With what sounded like an air of apology, the 8th Army commander replied, “Yeah, I’m afraid that’s the way it works, General Miles.”
*****
The traffic had been heavy and chaotic, just as Jock surmised. It took three hours just to reach the village of Changp’yong-ni, which was five miles west of Soksa-ri along Highway 20. There, Jock conferred with the C.O. of 3rd Infantry Division, a two-star named Bob Soule.
“Good to meet you, Jock,” Soule said. “I’ve heard a lot of good things about you. How’d your armor hold up on that motor march from Hoengsong?”
“Lost two to breakdowns.”
“Out of how many?”
“Seventy-one.”
“Man, that’s fantastic,” Soule replied, “because I’m down to about a company of tanks.”
“You’ve got a better excuse than I do, sir—you’re in contact with the enemy. All I’ve been doing is driving. So what are we up against here?”
“A couple of ROK divisions are caving again, Jock. I had to put most of my men into a blocking position at Habae-jae. Otherwise, I would’ve had the fleeing ROK Seventh Division and Lord knows how many CCF divisions streaming into my sector. We’ve stopped them there, but on our right flank, the 3rd Corps ROKs have been giving up whole stretches of Highway Twelve like it’s going out of style. Almond wants me to split my force and set up another blocking position at Soksa-ri, but I j
ust don’t have the people. You do, though.”
“Yeah, I could do that,” Jock replied, “but listen to this…I got a message from Almond’s headquarters about thirty minutes ago. He wants me to push east through some damn mountain trails, passing well south of Soksa-ri, and buck up the ROKs at Hajinbu-ri, of all places. As far as Eighth Army is concerned, that’s the one area the ROKs aren’t under serious pressure and haven’t had to pull back much at all. I could do what Almond’s ordering, but by the time I get there, most of my armor will have broken down on those mountain grades. I won’t be much help to anybody then.”
Soule added, “And if the chinks pull a breakthrough at Soksa-ri, you’ll be fighting them in those mountains with both hands tied behind your back. All those artillery pieces and tanks of yours will be next to useless.” He paused, knowing full well that both of them were considering ways to interpret Almond’s orders into actions that would make more sense…and maybe do some good.
Jock studied the map for a few moments more. Then he said, “You know, I can go straight up Highway Twenty to Soksa-ri as if I’m actually headed to Hajinbu-ri, staying out of those damn mountains, and be in position to block the chinks at either village. Nobody can really say I’m not following Almond’s orders. I’m just choosing a faster route.”

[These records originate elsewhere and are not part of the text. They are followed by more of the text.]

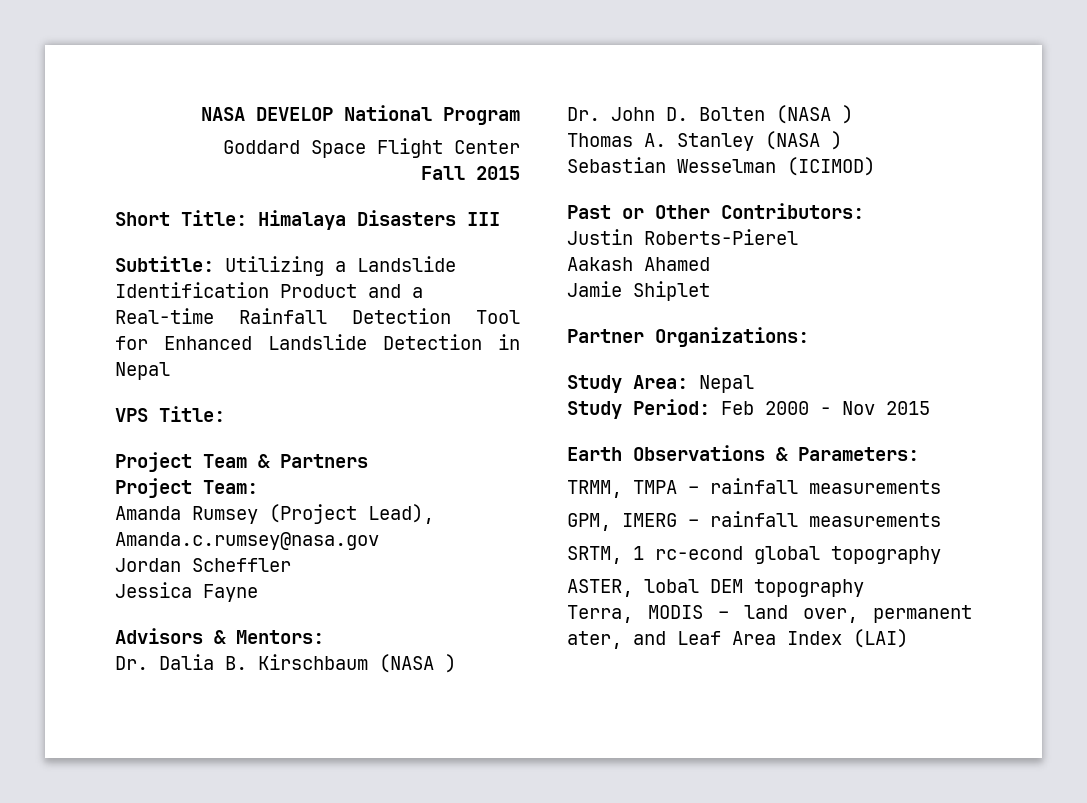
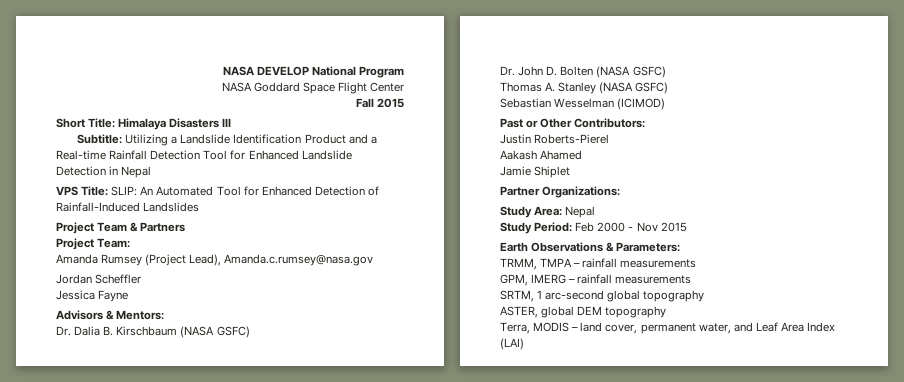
- Goddard Space Flight Center
+ NASA Goddard Space Flight Center
- VPS Title:
+ VPS Title: SLIP: An Automated Tool for Enhanced Detection of Rainfall-Induced Landslides
- Dr. Dalia B. Kirschbaum (NASA )
+ Dr. Dalia B. Kirschbaum (NASA GSFC)
- Dr. John D. Bolten (NASA )
+ Dr. John D. Bolten (NASA GSFC)
- Thomas A. Stanley (NASA )
+ Thomas A. Stanley (NASA GSFC)
- SRTM, 1 rc-econd global topography
+ SRTM, 1 arc-second global topography
- ASTER, lobal DEM topography
+ ASTER, global DEM topography
- Terra, MODIS – land over, permanent ater, and Leaf Area Index (LAI)
+ Terra, MODIS – land cover, permanent water, and Leaf Area Index (LAI)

“Sounds like a plan, Jock…but speaking of fast, you’d better do it now.”
*****
Brigade Miles found Soksa-ri practically deserted. Sean Moon had led the lead element of tanks into the town, jokingly declaring it an open city over the radio.
But everyone knew that was no joke: the ROKs’ desertion of the village and its crucial highway junction had nearly created a gap through which the CCF could’ve poured, allowing them to envelop the 8th Army line in any number of places.